Omitting every picture, copy the lines from the one that contains "-> <div> <span>нач</span>" through the last line of the records below, exactly and with nothing added.

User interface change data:
· · ·

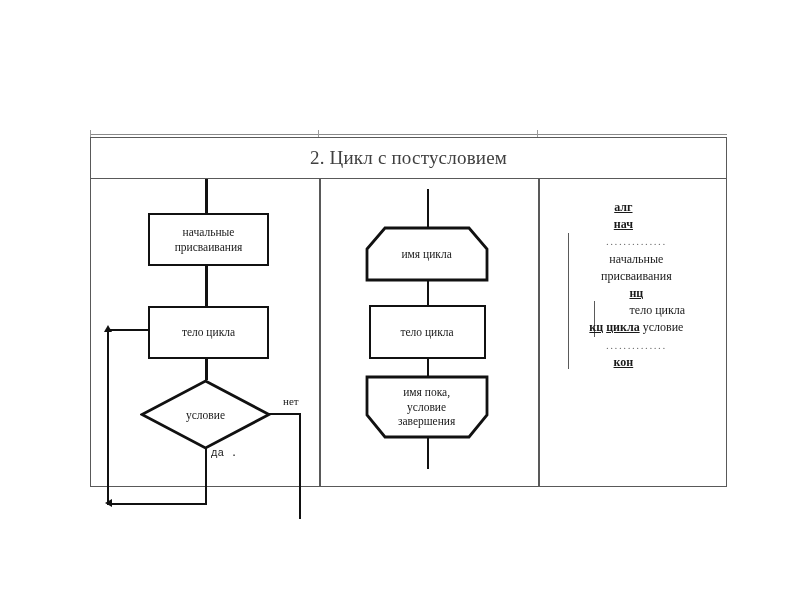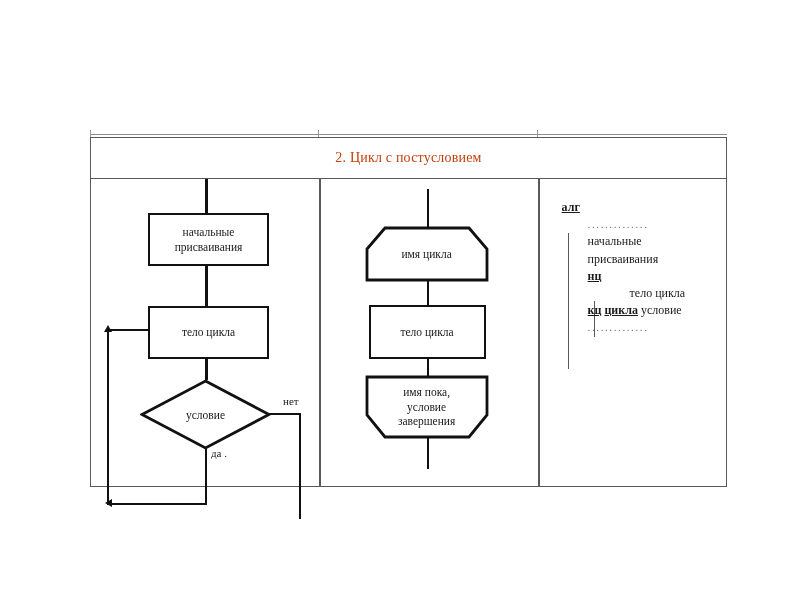"2. Цикл с постусловием" #title-row .title-text { color: #c2410c -> #404040; font-size: 14px -> 19px }
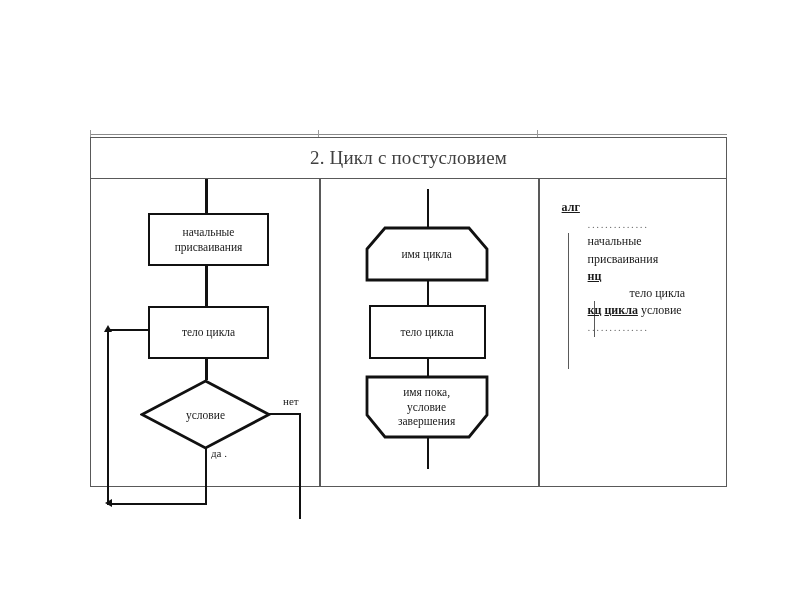"алг" #cell-right { text-align: none -> center }
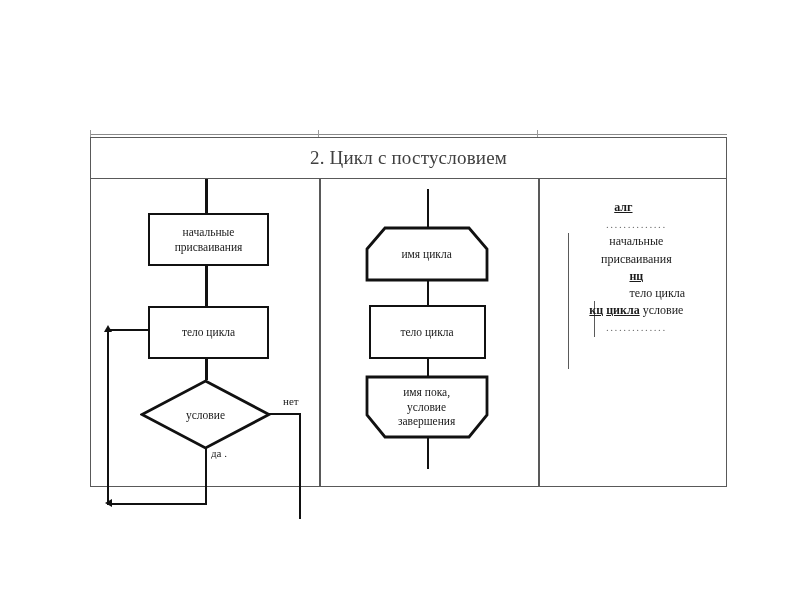"нач" div.code-line { html: none -> <div> <span>нач</span> </div> }
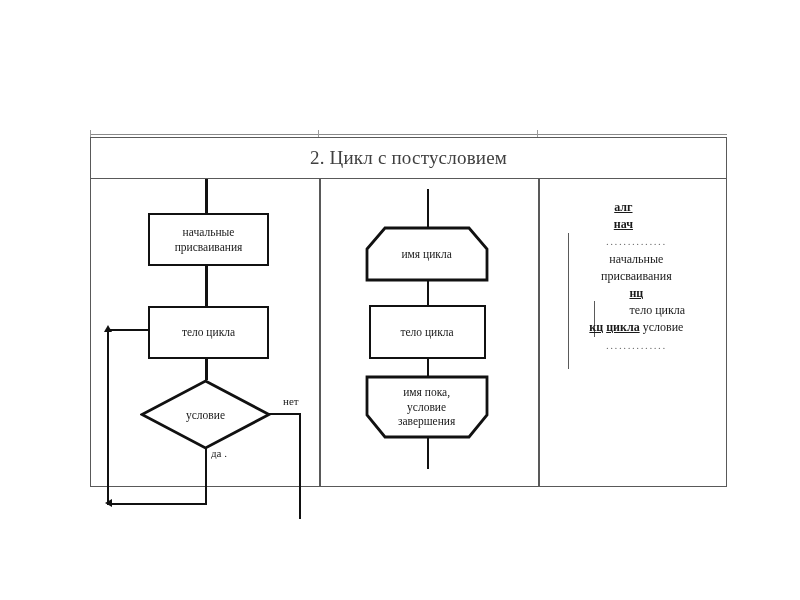"кон" div.code-line { html: none -> <div> <span>кон</span> </div> }
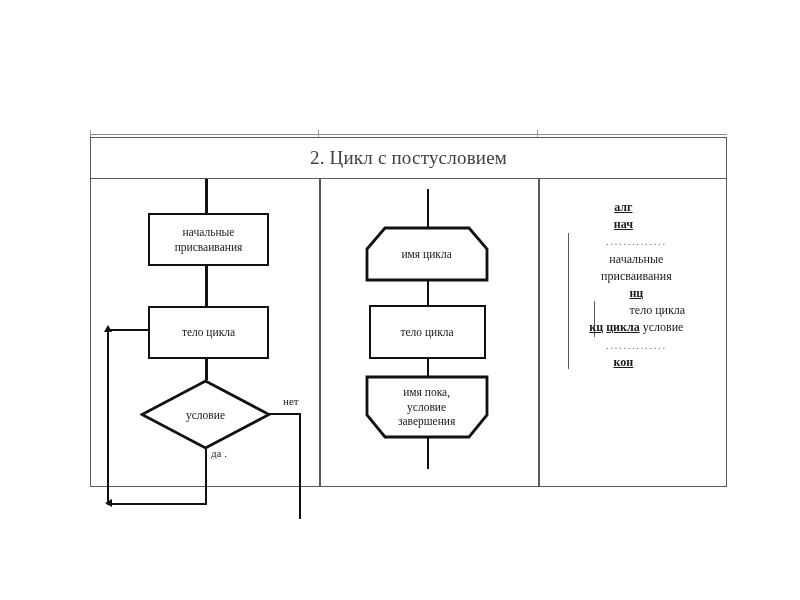"да ." span.branch-label { font-family: none -> Liberation Mono, monospace }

· · ·

▶ _Solved problem_
"нач" div.code-line { html: none -> <div> <span>нач</span> </div> }
"кон" div.code-line { html: none -> <div> <span>кон</span> </div> }
"да ." span.branch-label { font-family: none -> Liberation Mono, monospace }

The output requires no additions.